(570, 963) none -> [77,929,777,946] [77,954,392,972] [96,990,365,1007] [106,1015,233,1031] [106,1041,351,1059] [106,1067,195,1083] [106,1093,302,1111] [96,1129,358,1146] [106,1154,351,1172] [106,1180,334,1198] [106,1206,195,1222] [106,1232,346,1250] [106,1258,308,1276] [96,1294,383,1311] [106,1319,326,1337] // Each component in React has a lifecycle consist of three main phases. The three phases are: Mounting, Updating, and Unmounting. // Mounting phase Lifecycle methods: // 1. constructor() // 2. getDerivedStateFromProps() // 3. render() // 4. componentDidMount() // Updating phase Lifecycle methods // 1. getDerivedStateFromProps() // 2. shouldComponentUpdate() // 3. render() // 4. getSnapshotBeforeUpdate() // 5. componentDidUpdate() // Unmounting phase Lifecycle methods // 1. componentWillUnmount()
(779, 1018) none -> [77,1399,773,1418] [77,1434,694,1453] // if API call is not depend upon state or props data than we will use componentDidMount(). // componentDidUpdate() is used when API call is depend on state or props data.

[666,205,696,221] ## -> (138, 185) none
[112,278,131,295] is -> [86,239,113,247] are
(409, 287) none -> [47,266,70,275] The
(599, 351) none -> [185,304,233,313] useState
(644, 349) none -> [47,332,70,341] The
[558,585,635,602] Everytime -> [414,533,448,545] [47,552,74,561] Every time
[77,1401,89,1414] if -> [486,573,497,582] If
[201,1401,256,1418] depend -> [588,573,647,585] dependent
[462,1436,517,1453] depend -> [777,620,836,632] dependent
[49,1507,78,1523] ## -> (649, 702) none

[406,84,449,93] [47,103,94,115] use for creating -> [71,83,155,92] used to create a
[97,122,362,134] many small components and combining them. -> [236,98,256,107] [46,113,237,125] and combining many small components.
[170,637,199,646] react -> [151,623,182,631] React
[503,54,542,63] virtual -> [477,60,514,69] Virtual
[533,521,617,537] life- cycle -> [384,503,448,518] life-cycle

...

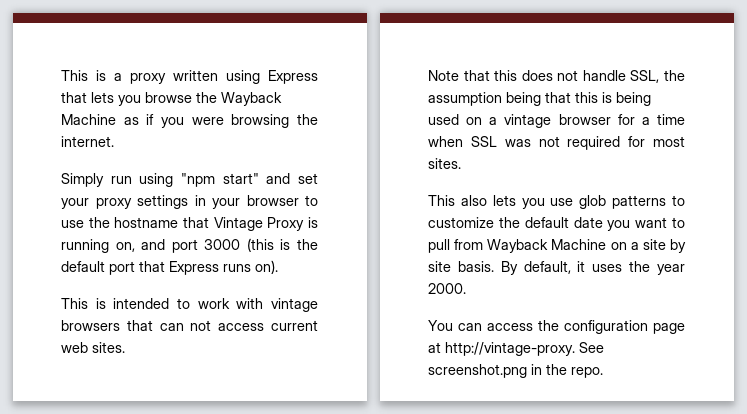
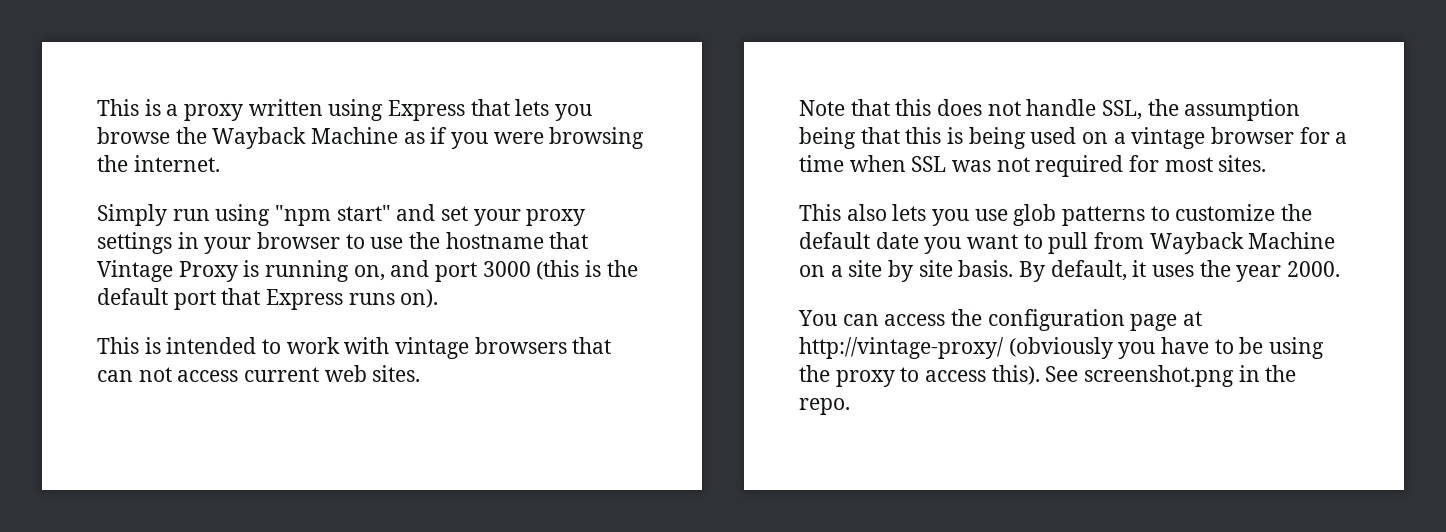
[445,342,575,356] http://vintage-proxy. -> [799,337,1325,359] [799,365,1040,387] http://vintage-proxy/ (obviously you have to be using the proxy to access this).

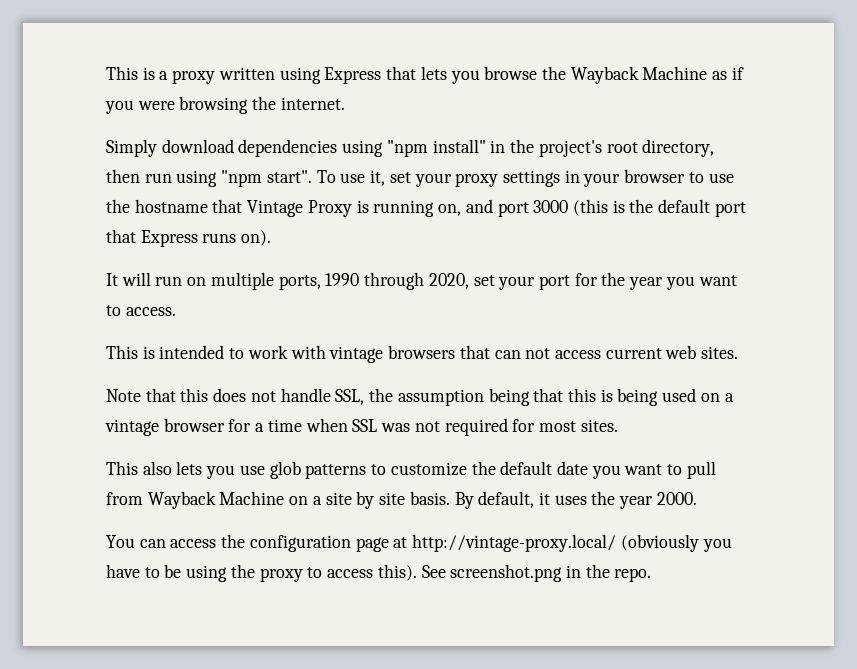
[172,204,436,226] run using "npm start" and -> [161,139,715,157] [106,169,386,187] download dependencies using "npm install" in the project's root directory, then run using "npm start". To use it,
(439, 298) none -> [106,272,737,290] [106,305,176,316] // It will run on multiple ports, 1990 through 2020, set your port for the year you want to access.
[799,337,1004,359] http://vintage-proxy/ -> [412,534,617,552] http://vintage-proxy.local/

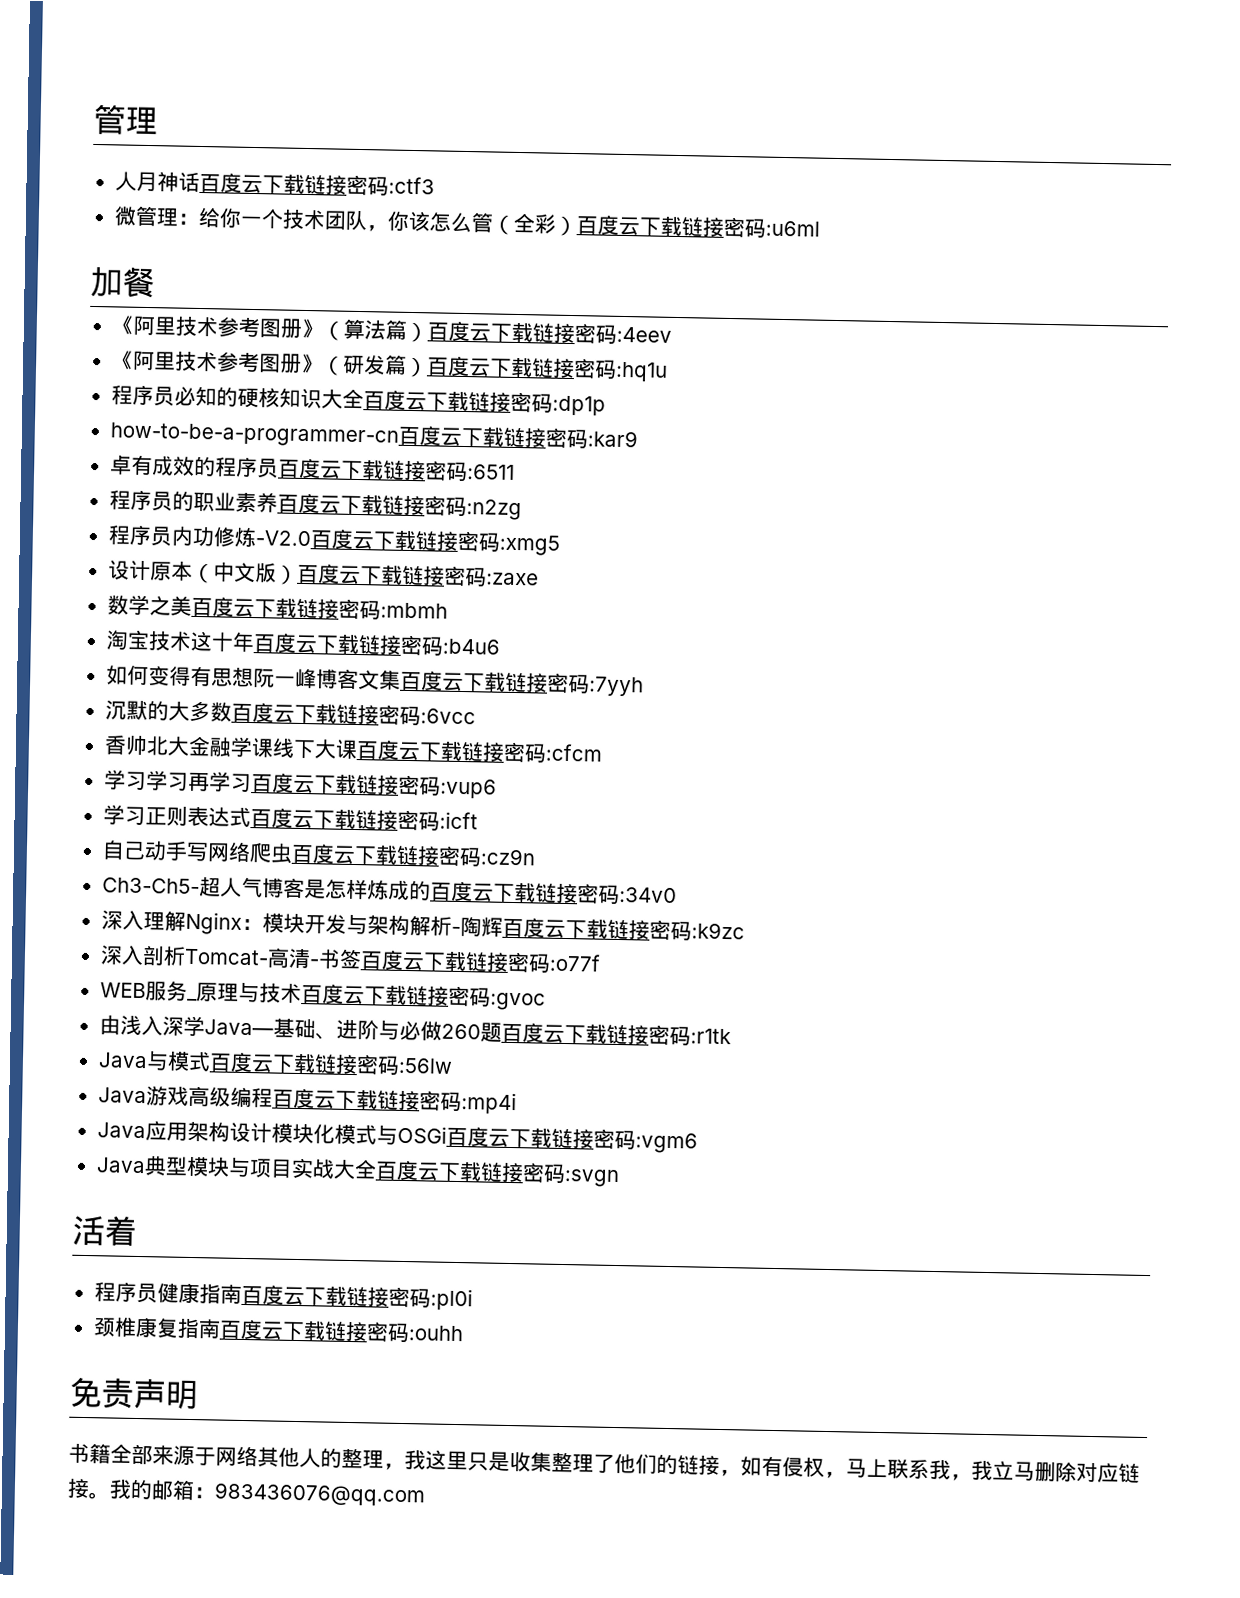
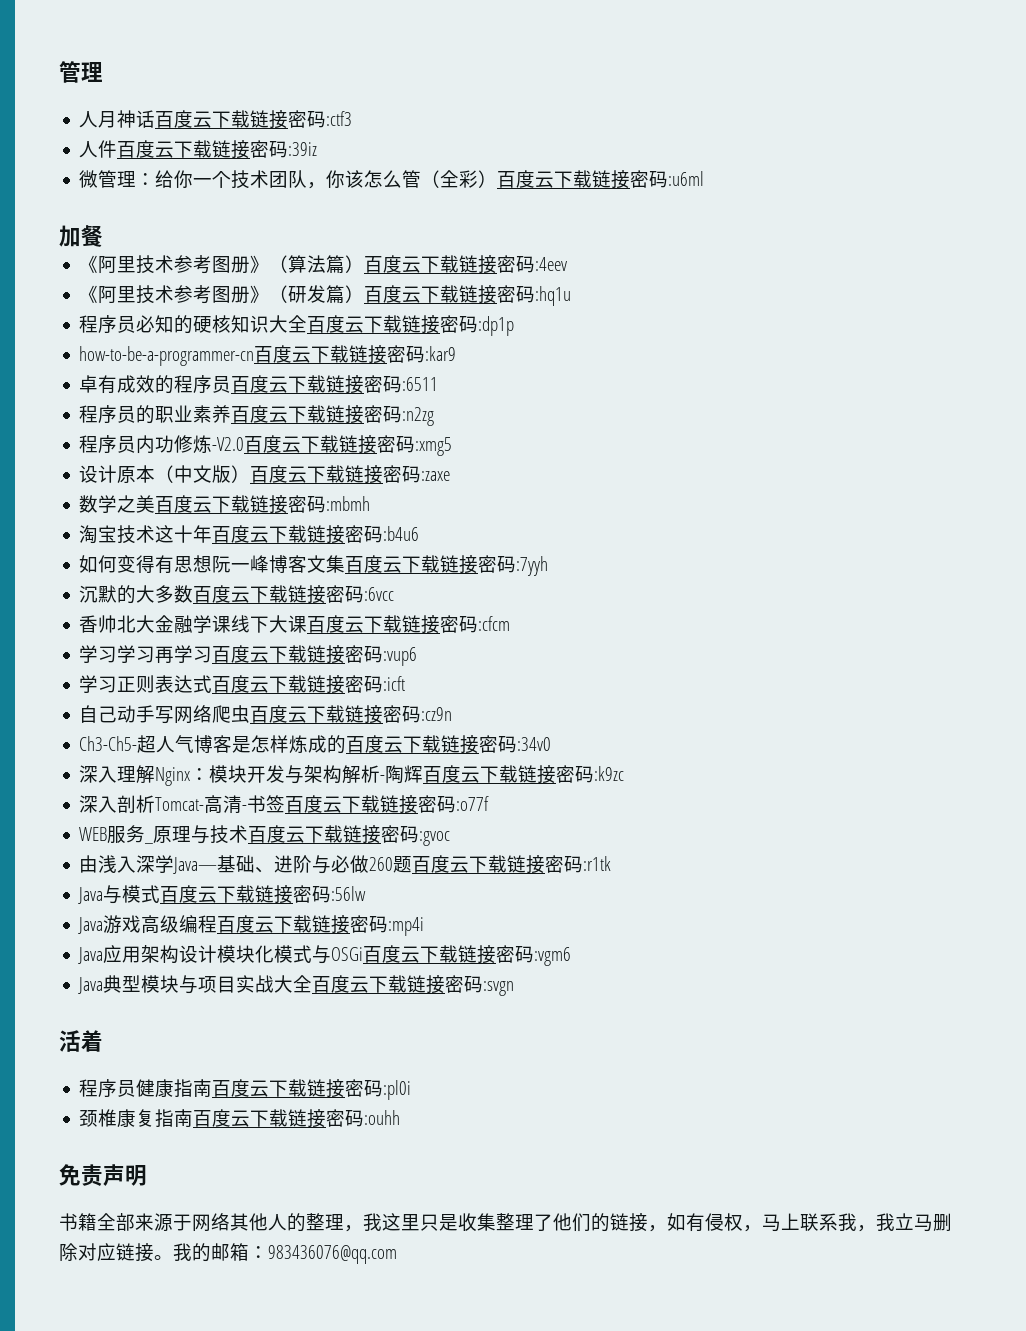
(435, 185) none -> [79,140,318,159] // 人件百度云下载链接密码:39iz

**Problem**
Go through the data, and copy each line in which the word "used" appears.

**Output below**
(779, 1018) none -> [77,1399,773,1418] [77,1434,694,1453] // if API call is not depend upon state or props data than we will use componentDidMount(). // componentDidUpdate() is used when API call is depend on state or props data.
[406,84,449,93] [47,103,94,115] use for creating -> [71,83,155,92] used to create a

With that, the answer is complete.